Lethargica: A Case Study in Web3 Publishing
by Edward H. Carpenter
This article was originally published in Issue 6 of Vagobond Magazine.
When I began to research the intersection of books and the blockchain, it was from the perspective of an author who had already published in traditional newspapers and journals, as well as self-publishing in Web2.
What I found was that many of the options for Web3 publishing would let a potential purchaser read the entire work for free – and this struck me as somewhat of a drawback.
My own first effort at a solution was to release one of my own short stories as an NFT but use a “book trailer” – a video teaser – as the base NFT. That is, a potential collector would see a one-minute video that suggested what the story would be about – and if they bought it, they’d get access to written and audio formats as “unlockables” along with Discord access and the knowledge that 20 percent of the sales would go to charity and other NFT artists.

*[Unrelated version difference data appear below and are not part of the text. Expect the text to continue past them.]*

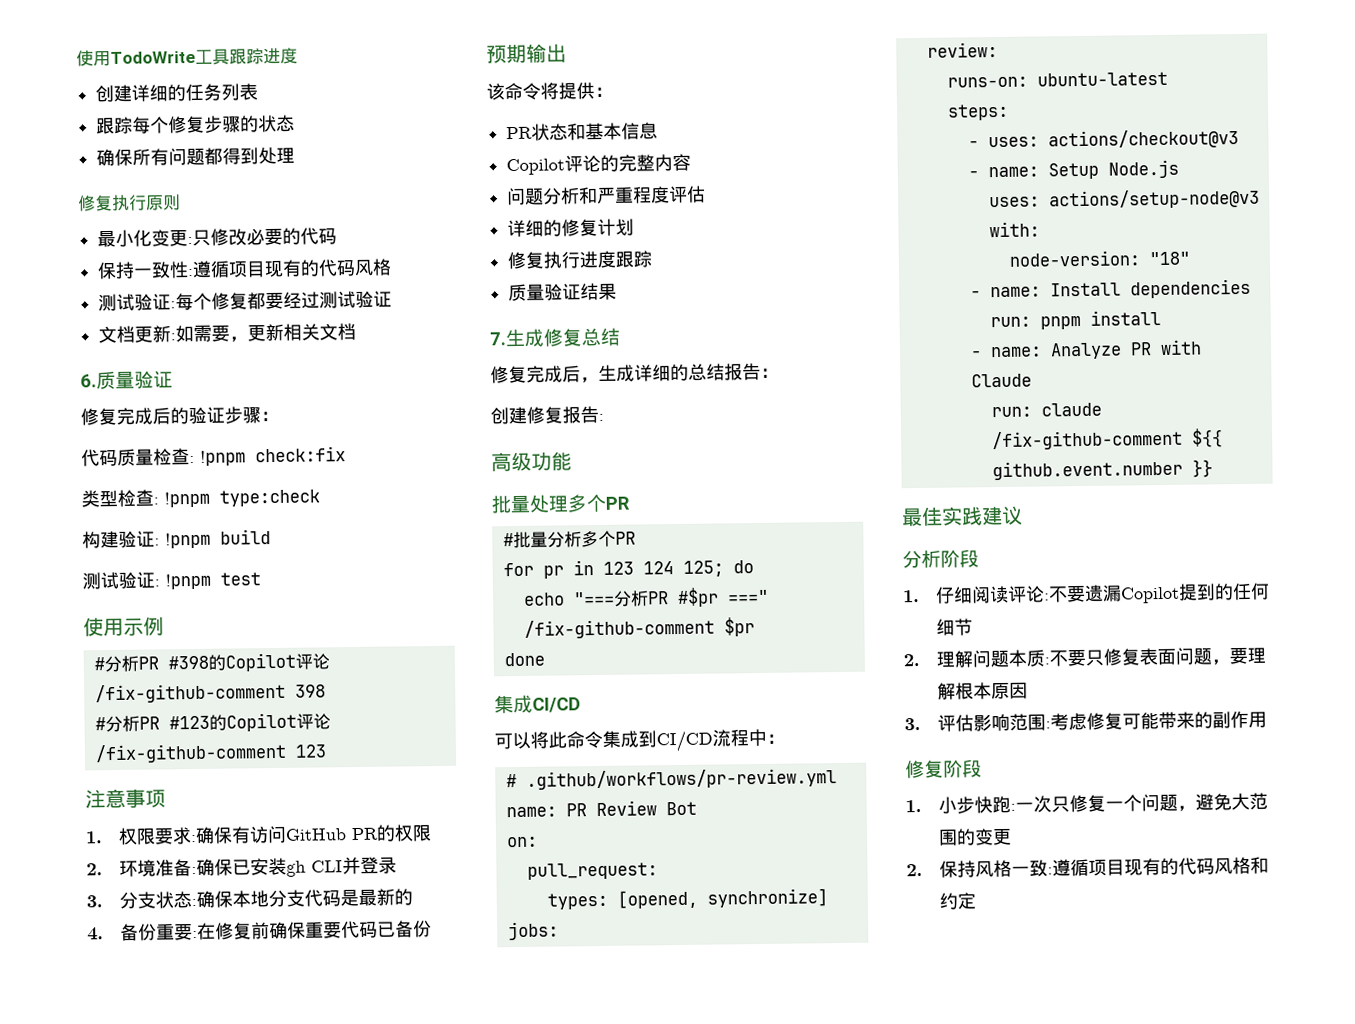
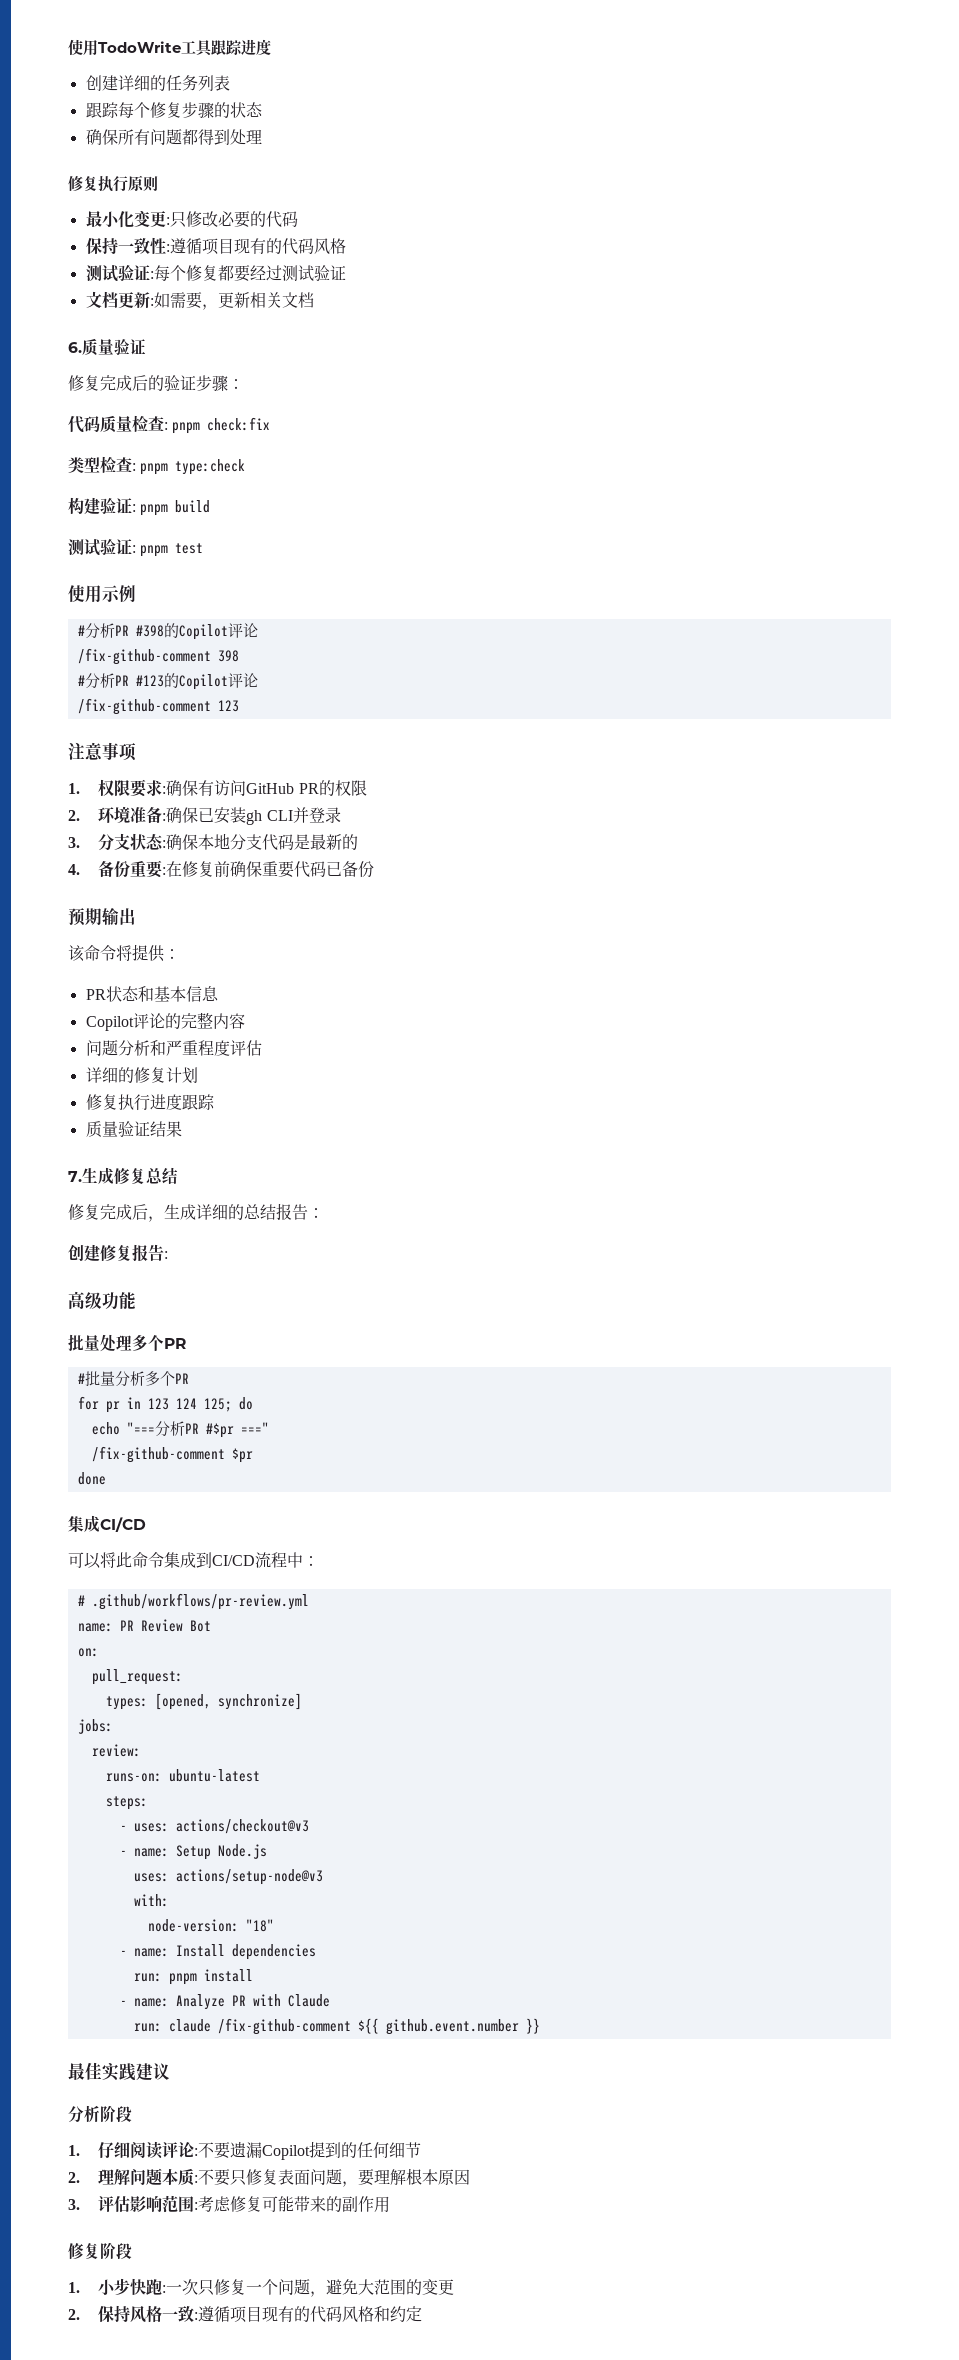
- 代码质量检查: !pnpm check:fix
+ 代码质量检查: pnpm check:fix
- 类型检查: !pnpm type:check
+ 类型检查: pnpm type:check
- 构建验证: !pnpm build
+ 构建验证: pnpm build
- 测试验证: !pnpm test
+ 测试验证: pnpm test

In my mind, this solved two problems – it eliminated the potential for people to read the whole story without buying it, and provided an answer to the question “why buy this story as an NFT when I could get it more cheaply on Amazon?”
So, how did it go?
I think it went well enough that I will continue to release short fiction in this format. Since releasing Lethargica in May 2022, it has netted 0.27 ETH – about $500 USD at the current exchange rate. That’s about what it would have made had I sold it to a magazine – the traditional venue for short story publication – at the current “pro” rate of 8 cents per word.
And when compared to Amazon, where the basic story (minus the video, the audiobook, and some extra written material) has netted me a little over $300 since 2011, the NFT version has proved much more lucrative.
That said, if you’re planning to go down this path, here are a couple of points to consider.
First, while the money is better in Web3, the readership is much higher in Web2. Lethargica, for example, has had 600 paid sales and 5600 free reads on Amazon – the NFT version on OpenSea has reached less than 30 readers to date. Then again, the story has been available for a decade on Amazon, and only a few months on the blockchain.
Second, I used my own cover art for Lethargica, but I think that anytime you can collaborate with another Web3 creative – be it an artist or a videographer – you really increase the potential sales by doubling the number of people promoting your NFT. That is, of course, if you are splitting revenue with them, which you can now do on OpenSea.
While I look forward to prototyping short fiction across the emergent publishing platforms on BookCoin, Creatokia, and Readl, I believe that for the present, packaging these stories in a multi-media format on OpenSea is a quick and profitable way for self-published authors to make the jump from Web2 to Web3.